In the personal loan market, which is now dominated by online lenders that haven’t been around long enough to have experienced a downturn, much of the lending has been in the name of credit-card consolidation. The dirty secret of the industry is that, by giving customers a lower interest rate to pay down existing card balances, the loans are often less likely to get someone out of debt permanently than to enable the next spending spree.

Given that 45% of Americans don’t have savings to cover three months of living expenses, all it would take is a small uptick in unemployment - not unlike the government shutdown earlier this year - to push paycheck-to-paycheck consumers over the edge.

With uncollateralized loans and asset-poor borrowers, lenders won’t have many levers to pull. Credit card regulations will make it difficult to reprice credit to account for greater risk, and much of the growing personal loan debt is in the form of installment loans. New debt collection rules, coming soon from the Consumer Financial Protection Bureau, will require different practices.

Companies that have been early to adopt broader financial health strategies are most likely to have built the kind of trust with customers that translates into positive engagement when times get tough.

U.S. Bank figured this out three years ago, when its mortgage delinquency call center partnered with SpringFour to provide referrals to tens of thousands of outside resources for struggling borrowers, such as utility assistance, food savings, prescription drug rebates and employment help. U.S Bank customers who received referrals were 10% more likely to remain current on their mortgage, and more than twice as likely to engage in foreclosure prevention activities.

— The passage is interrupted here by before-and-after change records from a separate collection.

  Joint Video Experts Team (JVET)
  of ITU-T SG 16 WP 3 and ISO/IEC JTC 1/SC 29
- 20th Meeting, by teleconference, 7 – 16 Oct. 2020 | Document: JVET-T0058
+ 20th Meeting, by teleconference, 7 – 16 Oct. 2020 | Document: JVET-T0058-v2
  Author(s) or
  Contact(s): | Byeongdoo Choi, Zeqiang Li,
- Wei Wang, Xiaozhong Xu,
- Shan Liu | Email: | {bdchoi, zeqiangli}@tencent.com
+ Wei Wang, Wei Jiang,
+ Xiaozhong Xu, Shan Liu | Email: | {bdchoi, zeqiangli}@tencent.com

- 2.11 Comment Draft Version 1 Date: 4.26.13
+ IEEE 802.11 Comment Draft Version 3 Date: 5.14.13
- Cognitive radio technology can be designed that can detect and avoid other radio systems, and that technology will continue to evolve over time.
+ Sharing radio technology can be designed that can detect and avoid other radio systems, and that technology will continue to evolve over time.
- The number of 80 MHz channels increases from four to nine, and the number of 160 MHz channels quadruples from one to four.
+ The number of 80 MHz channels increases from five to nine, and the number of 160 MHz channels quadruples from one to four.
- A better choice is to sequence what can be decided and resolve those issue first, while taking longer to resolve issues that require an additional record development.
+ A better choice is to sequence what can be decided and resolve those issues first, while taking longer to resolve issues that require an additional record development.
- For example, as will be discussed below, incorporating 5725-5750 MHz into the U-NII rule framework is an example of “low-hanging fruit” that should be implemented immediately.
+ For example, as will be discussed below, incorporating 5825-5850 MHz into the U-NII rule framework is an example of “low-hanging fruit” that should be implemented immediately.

BMO Harris Bank, another SpringFour partner, provides free self-service access to those resources on its public website.

Oportun, which has made over $1 billion in installment loans mostly to lower-income borrowers in the Latinx community, has taken a higher-touch approach, providing customers with access to free telephone-based financial coaching through a partnership with UnidosUS. Since launching the partnership in late 2017, the national advocacy organization has helped about a thousand borrowers reduce their total debt by more than $157,000 and increase savings by nearly $30,000. Relatives of Oportun customers unexpectedly began asking UnidosUS for coaching too, and the pilot has now turned into a nationwide rollout.

Partnerships are flowing in the opposite direction as well, with credit counseling agencies experimenting with new fintech offerings to increase client engagement and improve the overall experience. GreenPath, one of the nation's largest providers of financial counseling and debt management, partnered with EarnUp to integrate its automated installment debt repayment service into the GreenPath offering. The service breaks up a consumer’s single monthly loan payment into multiple smaller withdrawals, typically on paydays, across multiple loans.

Given all of the payments innovation of the last decade, one would think that providing flexible, automated loan payments would be standard. Not so in the world of loan servicing and collections, which is still largely a backwater of outdated technology and poor customer experience. The reach of fintech into this dusty corner of the industry is still nascent, less because of the challenges of complex technology integrations than because of misaligned incentives. Intervening early with struggling borrowers doesn’t make economic sense when a lender or servicer makes more money from late fees than interest payments.

Incentives that are designed by companies to win when their customers fail derive from corporate cultures that value shareholders above all else. The recent pronouncement from The Business Roundtable - which includes some of the biggest lenders in the country - abandons shareholder primacy by renewing capitalism’s commitment to all stakeholders.

As the lending industry prepares for the coming downturn, let’s hope that the seeds of this new cultural mandate take root quickly - for the benefit of both borrowers and the economy as a whole.